心象画家柴祖舜

心象画家柴祖舜

近年来,中国画家柴祖舜的彩墨心象画引起了不少人的关注,连美国公关学会原副会长凯洛女士也特地从美国赶来采访这位默默耕耘的画家。凯洛认为,柴祖舜的心象画色彩光怪陆离,有生命,有希望,有安宁,有唤醒,有中国人的坚韧,也有中国人的幽默,极具感染力。它是色彩交织成的交响曲,听不烦,读不厌,令人钟爱。

柴祖舜作品(部分)

所谓“彩墨心象画”,就是用中西笔墨相结合的技法,或色彩极具张力,或墨韵变化无穷,将自己心中的“意”和客观的“象”相结合,通俗地说,融入画家思想感情的画象是赋有某种特殊含义和深邃意境的具体形象。就拿柴祖舜的《花涌》来说吧,花随心象贯穿整个画面。画面上的花不是具象的,而是心象的,有浅色的桃红,有娇艳的绯红,似花非花,朦胧的、憧憬的、多变的、遐想的,春意盎然,一派生机,处处透露出春的韵律。画家律动的心境和花的姹紫嫣红的美景交融在一起,演奏出无与伦比的时代的美歌,拨动着人们的心弦,象如此从有界的真境表白到无界的幻景抒怀,这就是柴祖舜一生的追求。

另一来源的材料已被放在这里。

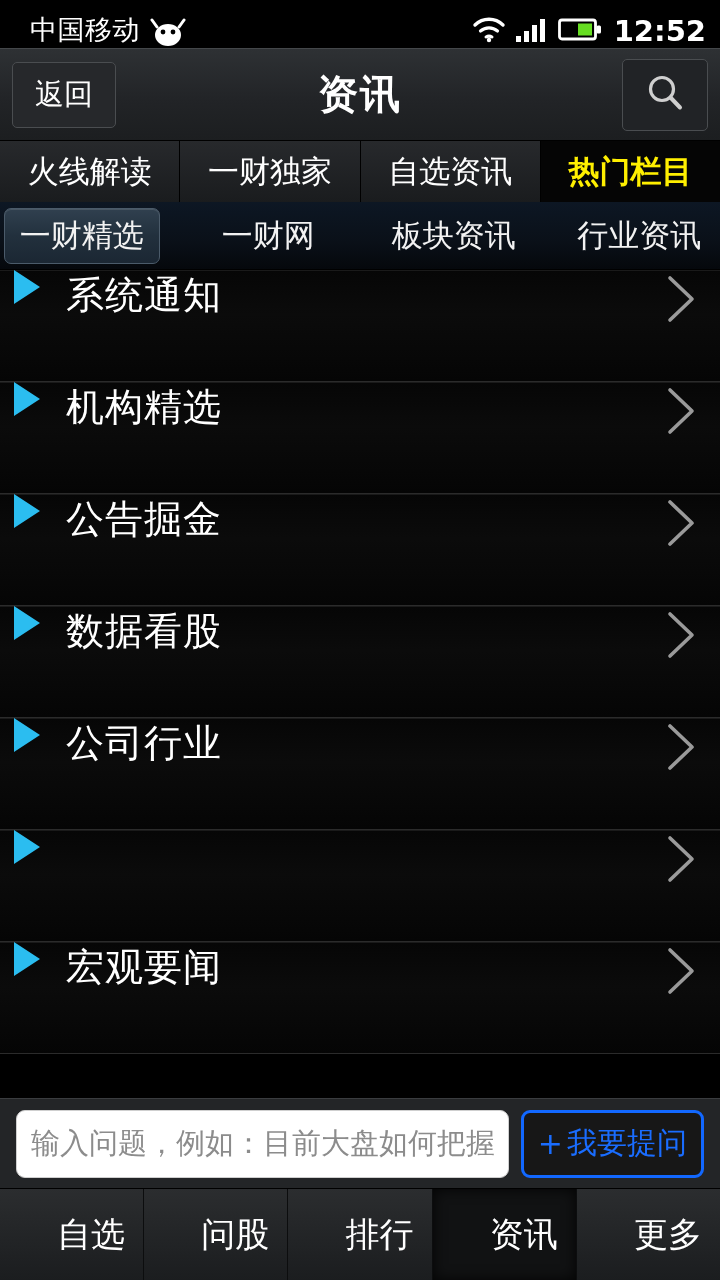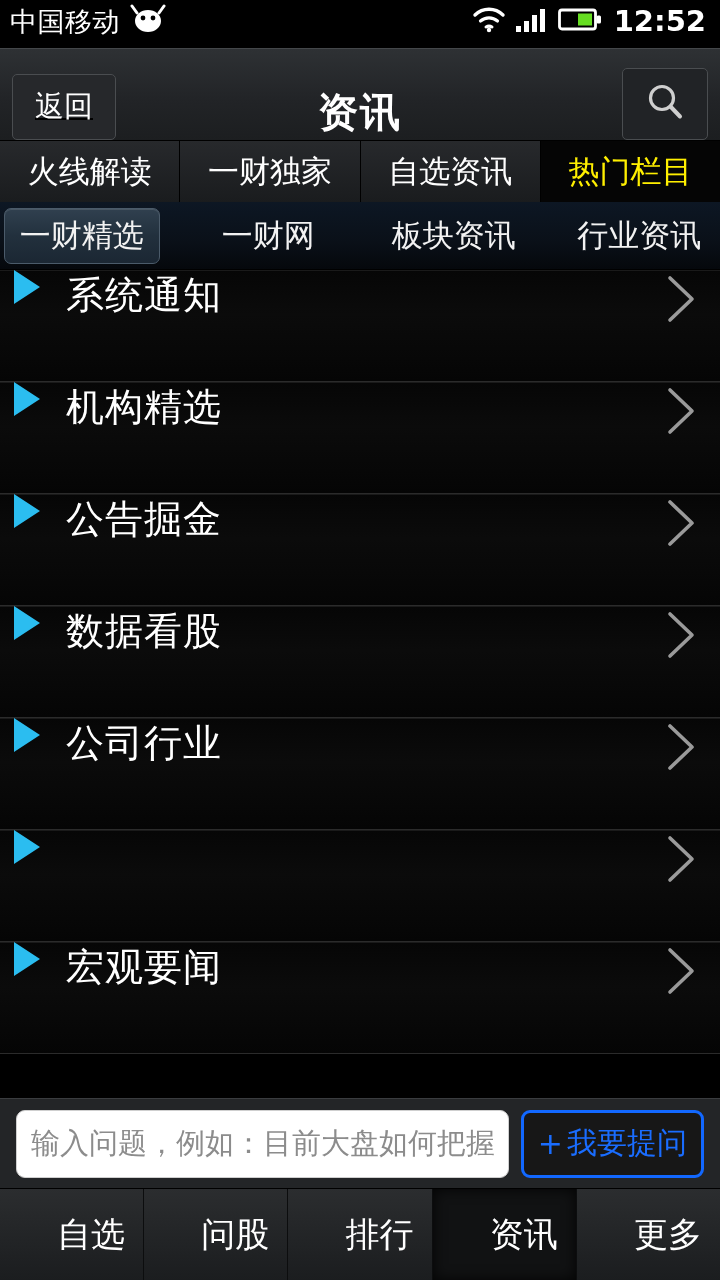--- a/index.html
+++ b/index.html
@@ -13,43 +13,43 @@
     position:relative;
     width:720px; height:1280px;
     background:#000;
     display:flex; flex-direction:column;
   }
 
   
   #status-bar {
     height:48px; flex:0 0 48px;
     background:#000;
-    display:flex; align-items:flex-start;
+    display:flex; align-items:flex-end;
     padding:4px 14px 0 10px;
     color:#fff;
+    margin-left:20px;
   }
   #carrier {
     font-size:27px; letter-spacing:0.5px; color:#fff;
     font-family:"DejaVu Sans", sans-serif;
   }
   #android-robot { margin-left:10px; display:flex; align-items:center; }
   #status-right {
     margin-left:auto; display:flex; align-items:center; gap:9px;font-weight:bold;
   }
   #clock { font-size:29px; color:#fff; margin-left:3px; letter-spacing:0px; }
 
   
   #header {
     flex:0 0 92px; height:92px;
     background:linear-gradient(#2e3134,#222427 55%,#1c1e20);
-    display:flex; align-items:flex-end;
+    display:flex; align-items:center;
     position:relative;
     border-top:1px solid #44474a;
     padding:0 12px;
-    text-decoration:underline;
   }
   #back-button {
     width:104px; height:66px;
     background:#26282b;
     border:1px solid #4a4d50;
     border-radius:5px;
     display:flex; align-items:center; justify-content:center;
     color:#fff; font-size:29px;
   }
   #page-title {
@@ -79,20 +79,21 @@
     flex:1 1 0;
     display:flex; align-items:center; justify-content:center;
     color:#ffffff; font-size:31px;
     background:linear-gradient(#27292c,#1a1c1e);
     border-right:1px solid #000;
   }
   .tab-primary:last-child { border-right:none; }
   .tab-primary.active {
     background:#050505;
     color:#ffef00;
+    font-weight:bold;
   }
 
   
   #tabs-secondary {
     flex:0 0 68px; height:68px;
     display:flex; align-items:center;
     background:linear-gradient(#0d1724,#0a1018 60%,#05080c);
     padding:0 4px;
     border-bottom:1px solid #000;
     gap:32px;

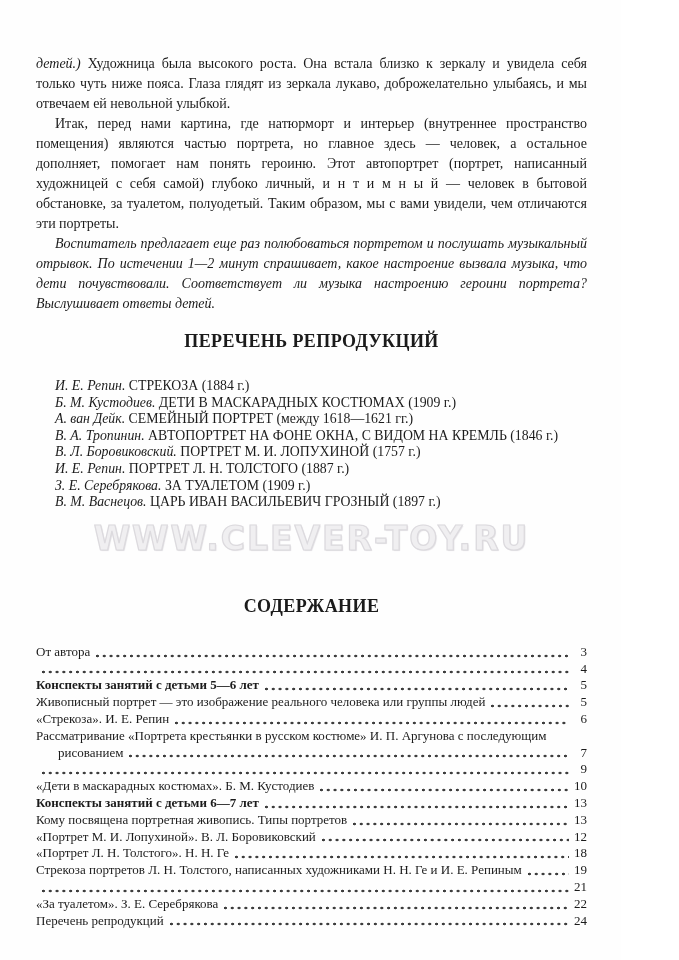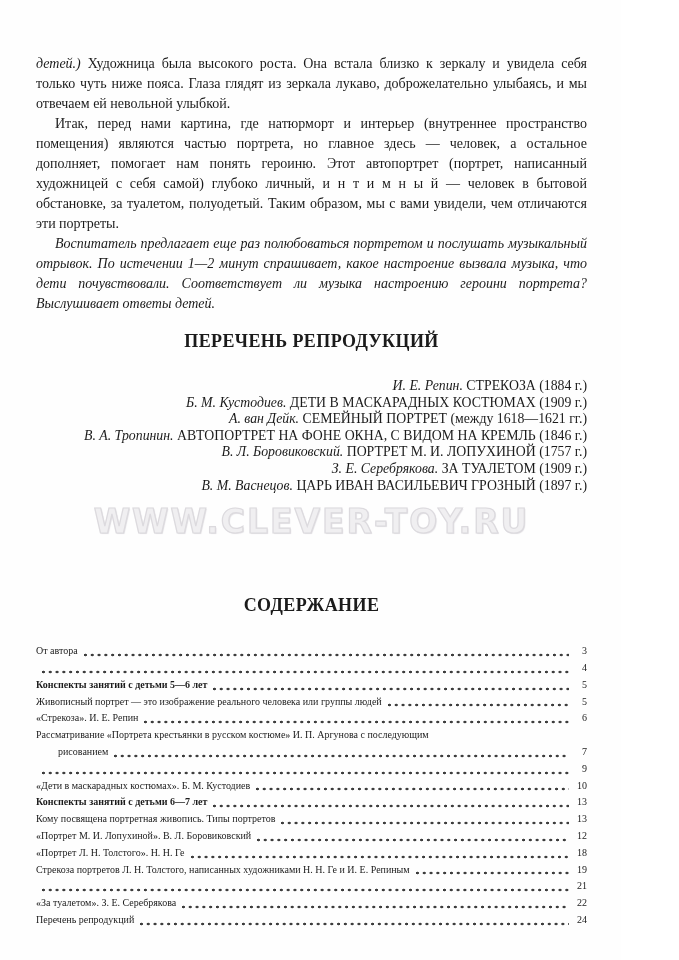--- a/index.html
+++ b/index.html
@@ -26,45 +26,44 @@
   }
   .indent { text-indent: 19px; }
   .italic { font-style: italic; }
   h1.head {
     font-size: 18px;
     font-weight: bold;
     text-align: center;
     letter-spacing: 0.4px;
     margin: 17px 0 26px 0;
   }
-  h1.toc-head { margin: 48px 0 27px 0; }
+  h1.toc-head { margin: 32px 0 27px 0; }
   .repro-list {
     margin: 0 0 0 19px;
     font-size: 13.8px;
     line-height: 16.6px;
-    text-align: right;
   }
   .repro-item { white-space: nowrap; }
   .repro-author { font-style: italic; }
   .watermark {
     margin-top: 3px;
     text-align: center;
     font-family: "DejaVu Sans", sans-serif;
     font-weight: bold;
     font-size: 33px;
     line-height: 50px;
     letter-spacing: 2px;
     white-space: nowrap;
     color: #f0eff1;
     -webkit-text-stroke: 1.2px #dcdade;
     text-shadow: 0 0 1px #d6d4d8, 1px 1px 1px #e3e1e5;
     user-select: none;
   }
   .toc {
-    font-size: 10px;
+    font-size: 13px;
     line-height: 16.8px;
   }
   .toc-row {
     display: flex;
     align-items: baseline;
   }
   .toc-label { white-space: nowrap; }
   .toc-label.bold { font-weight: bold; }
   .toc-cont .toc-label { padding-left: 22px; }
   .leader {
@@ -95,20 +94,21 @@
   <p class="body-text indent italic">Воспитатель предлагает еще раз полюбоваться портретом и послушать музыкальный отрывок. По истечении 1—2 минут спрашивает, какое настроение вызвала музыка, что дети почувствовали. Соответствует ли музыка настроению героини портрета? Выслушивает ответы детей.</p>
 
   <h1 class="head">ПЕРЕЧЕНЬ РЕПРОДУКЦИЙ</h1>
 
   <div class="repro-list">
       <div class="repro-item"><span class="repro-author">И. Е. Репин. </span><span class="repro-title">СТРЕКОЗА (1884 г.)</span></div>
       <div class="repro-item"><span class="repro-author">Б. М. Кустодиев. </span><span class="repro-title">ДЕТИ В МАСКАРАДНЫХ КОСТЮМАХ (1909 г.)</span></div>
       <div class="repro-item"><span class="repro-author">А. ван Дейк. </span><span class="repro-title">СЕМЕЙНЫЙ ПОРТРЕТ (между 1618—1621 гг.)</span></div>
       <div class="repro-item"><span class="repro-author">В. А. Тропинин. </span><span class="repro-title">АВТОПОРТРЕТ НА ФОНЕ ОКНА, С ВИДОМ НА КРЕМЛЬ (1846 г.)</span></div>
       <div class="repro-item"><span class="repro-author">В. Л. Боровиковский. </span><span class="repro-title">ПОРТРЕТ М. И. ЛОПУХИНОЙ (1757 г.)</span></div>
+      <div class="repro-item"><span class="repro-author">И. Е. Репин. </span><span class="repro-title">ПОРТРЕТ Л. Н. ТОЛСТОГО (1887 г.)</span></div>
       <div class="repro-item"><span class="repro-author">З. Е. Серебрякова. </span><span class="repro-title">ЗА ТУАЛЕТОМ (1909 г.)</span></div>
       <div class="repro-item"><span class="repro-author">В. М. Васнецов. </span><span class="repro-title">ЦАРЬ ИВАН ВАСИЛЬЕВИЧ ГРОЗНЫЙ (1897 г.)</span></div>
     </div>
 
   <div class="watermark">WWW.CLEVER-TOY.RU</div>
 
   <h1 class="head toc-head">СОДЕРЖАНИЕ</h1>
 
   <div class="toc">
       <div class="toc-row">

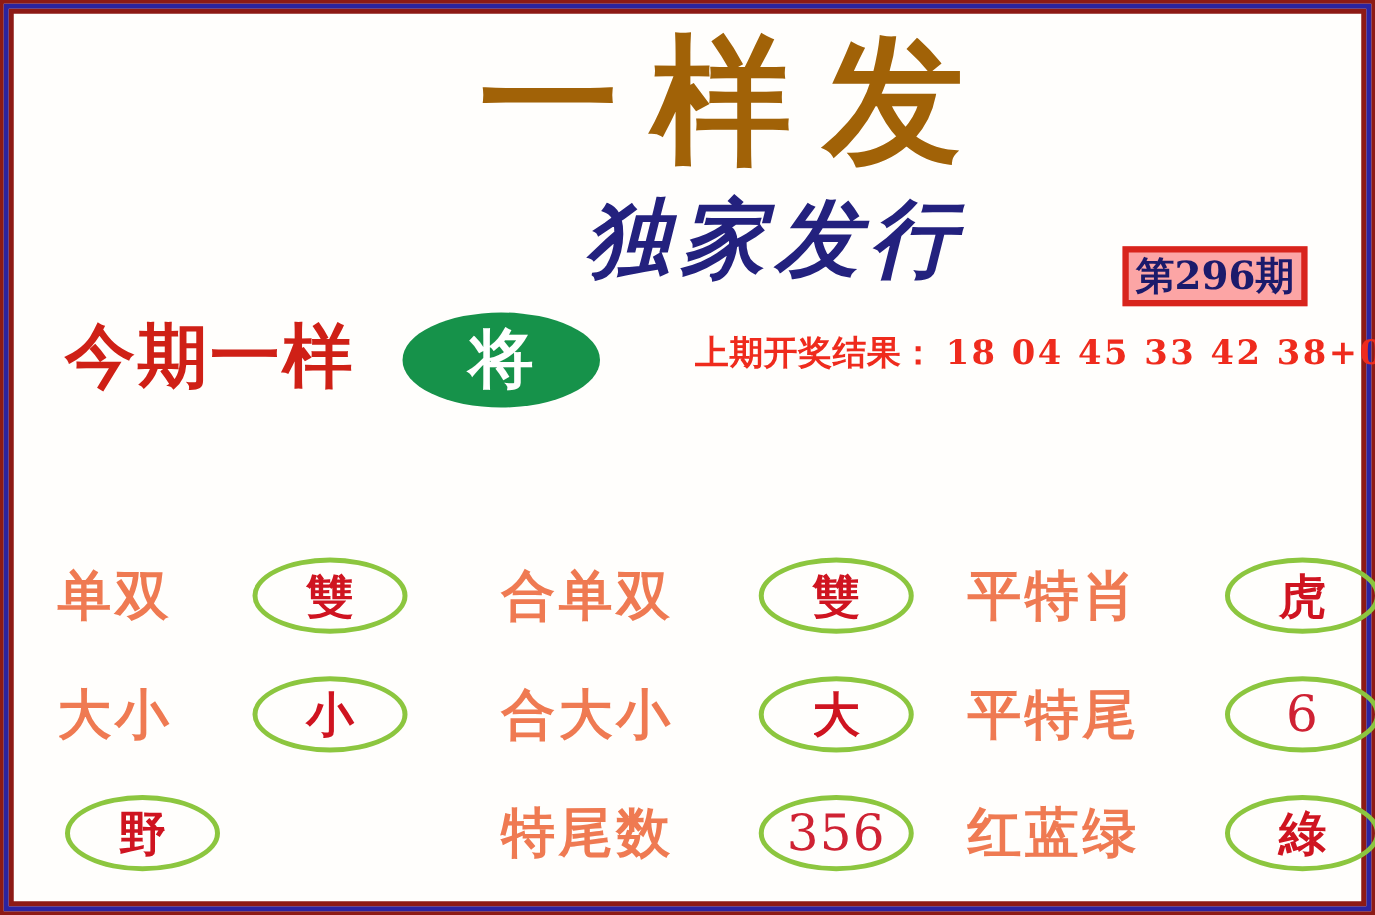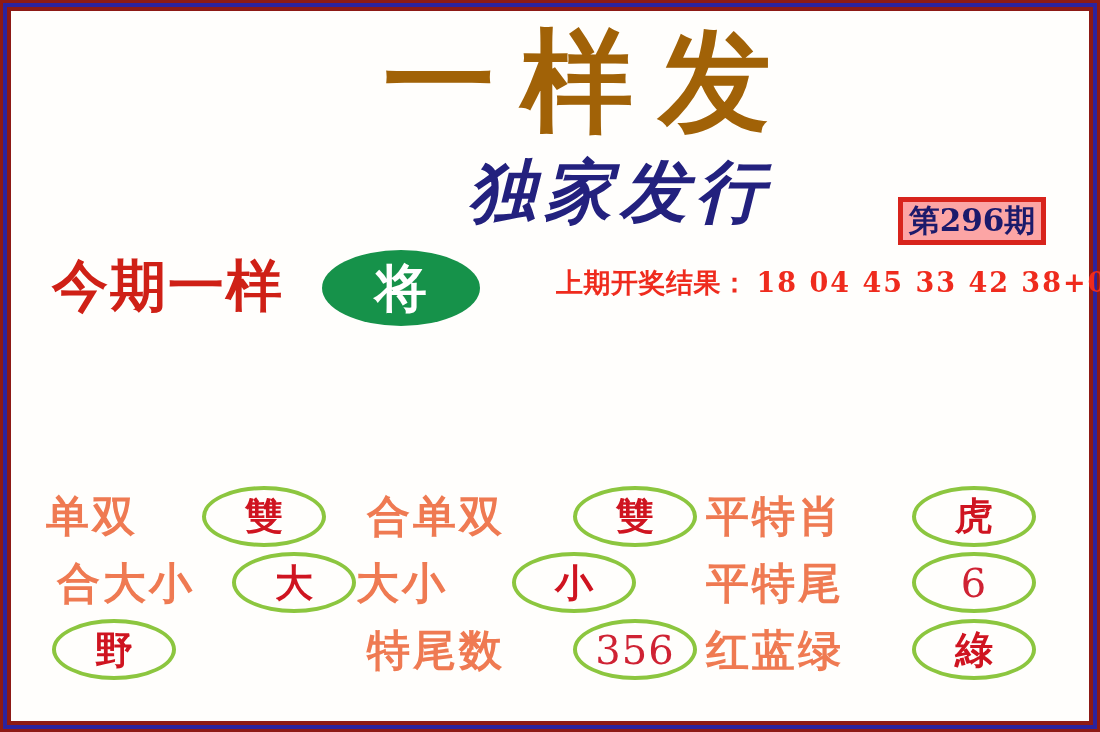--- a/index.html
+++ b/index.html
@@ -146,26 +146,27 @@
   }
   .result-line .nums {
     letter-spacing: 2px;
     margin-left: 8px;
   }
 
   
   .grid {
     position: absolute;
     left: 46px;
-    top: 483px;
+    top: 446px;
     width: 1012px;
     height: 200px;
     display: grid;
     grid-template-columns: 310px 350px 352px;
     grid-template-rows: 1fr 1fr 1fr;
+    gap: 34px;
   }
   .cell {
     display: flex;
     align-items: center;
     justify-content: flex-start;
     position: relative;
   }
   .cell-label {
     font-family: "DejaVu Serif", "Liberation Serif", serif;
     font-size: 43px;
@@ -248,32 +249,32 @@
         <span class="cell-value">雙</span>
       </span>
     </div>
     <div class="cell col-2">
       <span class="cell-label">平特肖</span>
       <span class="cell-oval">
         <span class="cell-value">虎</span>
       </span>
     </div>
 
+    <div class="cell col-0">
+      <span class="cell-label">大小</span>
+      <span class="cell-oval">
+        <span class="cell-value">小</span>
+      </span>
+    </div>
     <div class="cell col-1">
       <span class="cell-label">合大小</span>
       <span class="cell-oval">
         <span class="cell-value">大</span>
       </span>
     </div>
-    <div class="cell col-0">
-      <span class="cell-label">大小</span>
-      <span class="cell-oval">
-        <span class="cell-value">小</span>
-      </span>
-    </div>
     <div class="cell col-2">
       <span class="cell-label">平特尾</span>
       <span class="cell-oval">
         <span class="cell-value numeric">6</span>
       </span>
     </div>
 
     <div class="cell col-0">
       <span class="cell-oval">
         <span class="cell-value">野</span>

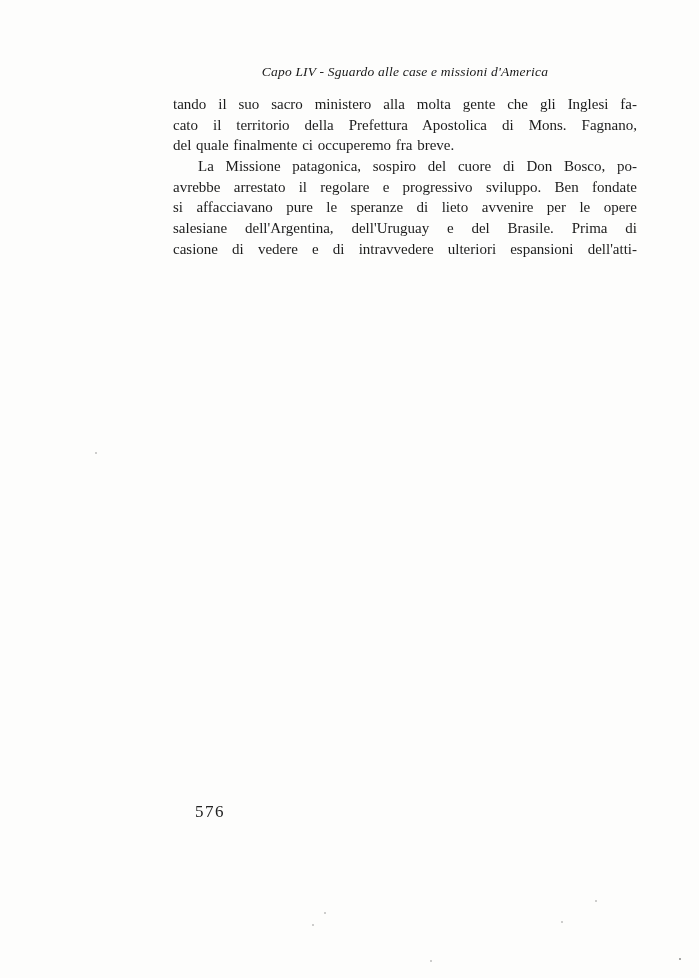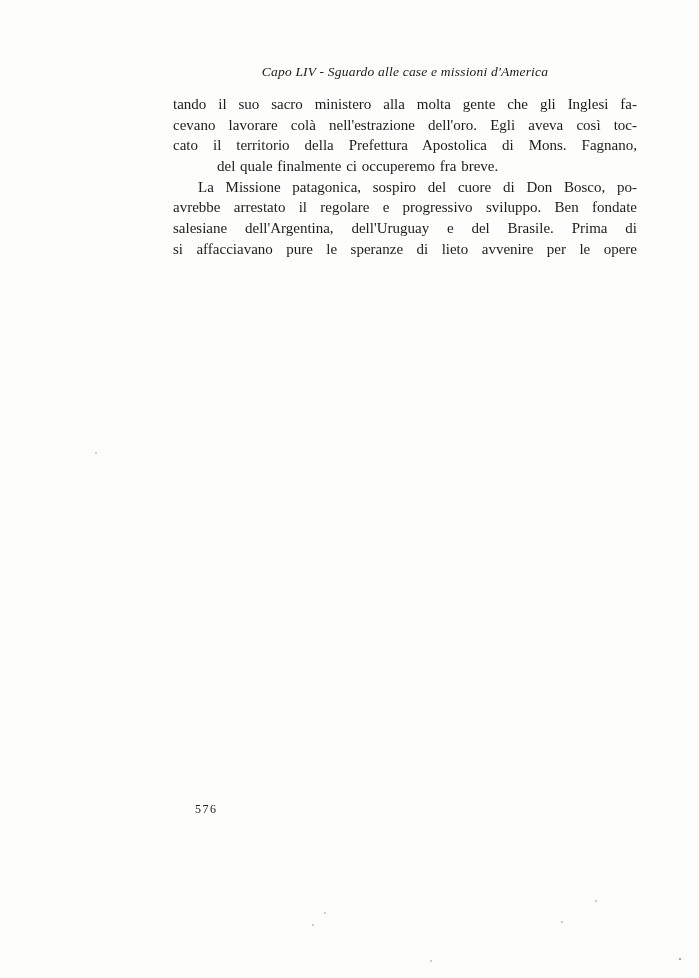--- a/index.html
+++ b/index.html
@@ -39,30 +39,29 @@
     line-height: 20.7px;
     font-size: 15px;
     text-align: justify;
     text-align-last: justify;
     white-space: normal;
     word-spacing: 1px;
   }
   .line.para-end {
     text-align: left;
     text-align-last: left;
-    margin-left: 44px;
   }
   .line.indented {
     padding-left: 25px;
   }
   .page-number {
     position: absolute;
     left: 195px;
     top: 802px;
-    font-size: 12px;
+    font-size: 17px;
     letter-spacing: 1.5px;
     color: #222222;
     font-variant-numeric: oldstyle-nums;
   }
   .speck {
     position: absolute;
     width: 2px;
     height: 2px;
     background: #bdbdbd;
     border-radius: 50%;
@@ -70,27 +69,27 @@
 </style>
 </head>
 <body>
 
 <div class="page">
 
   <div class="running-header">Capo LIV - Sguardo alle case e missioni d'America</div>
 
   <div class="text-block">
     <div class="line">tando il suo sacro ministero alla molta gente che gli Inglesi fa-</div>
-    <div class="line">cevano lavorare colà nell'estrazione dell'oro. Egli aveva così toc-</div>
     <div class="line">cato il territorio della Prefettura Apostolica di Mons. Fagnano,</div>
     <div class="line para-end">del quale finalmente ci occuperemo fra breve.</div>
     <div class="line indented">La Missione patagonica, sospiro del cuore di Don Bosco, po-</div>
     <div class="line">avrebbe arrestato il regolare e progressivo sviluppo. Ben fondate</div>
+    <div class="line">si affacciavano pure le speranze di lieto avvenire per le opere</div>
     <div class="line">salesiane dell'Argentina, dell'Uruguay e del Brasile. Prima di</div>
-    <div class="line">si affacciavano pure le speranze di lieto avvenire per le opere</div>
+    <div class="line">casione di vedere e di intravvedere ulteriori espansioni dell'atti-</div>
   </div>
 
   <div class="page-number">576</div>
 
   <div class="speck" style="left:95px;  top:452px;"></div>
   <div class="speck" style="left:324px; top:912px;"></div>
   <div class="speck" style="left:312px; top:924px;"></div>
   <div class="speck" style="left:430px; top:960px;"></div>
   <div class="speck" style="left:561px; top:921px;"></div>
   <div class="speck" style="left:595px; top:900px;"></div>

有人也许会问,柴祖舜是如何从一个具象画家转换成一个超脱于形的心象画大师的呢?我们不妨梳理一下柴祖舜人生的经历和他从不似到似,再从似到不似的画画轨迹,我们便会从中找到他从实处见虚的必然王国飞跃至虚处见实的自由王国的必然答案。

童年的情趣

柴祖舜,杭州人。父亲柴士钧,从小在孤儿园长大。在孤儿园里随美术老师何太学画,长大后在照相馆当了一名绘景工人。以后,其经营照相器材生意,生活略有好转,他们举家迁至上海闸北定居。幼年的柴祖舜生了一场大病,父亲外出求医未见成效。无奈之下,父亲带他去拜见关云长、赵公明的神像,祈求神将保估。说也怪,柴祖舜的毛病也渐渐转好,从此,柴祖舜在心灵中扎下了画骑黑虎的赵公明和舞大刀的关云长的心愿。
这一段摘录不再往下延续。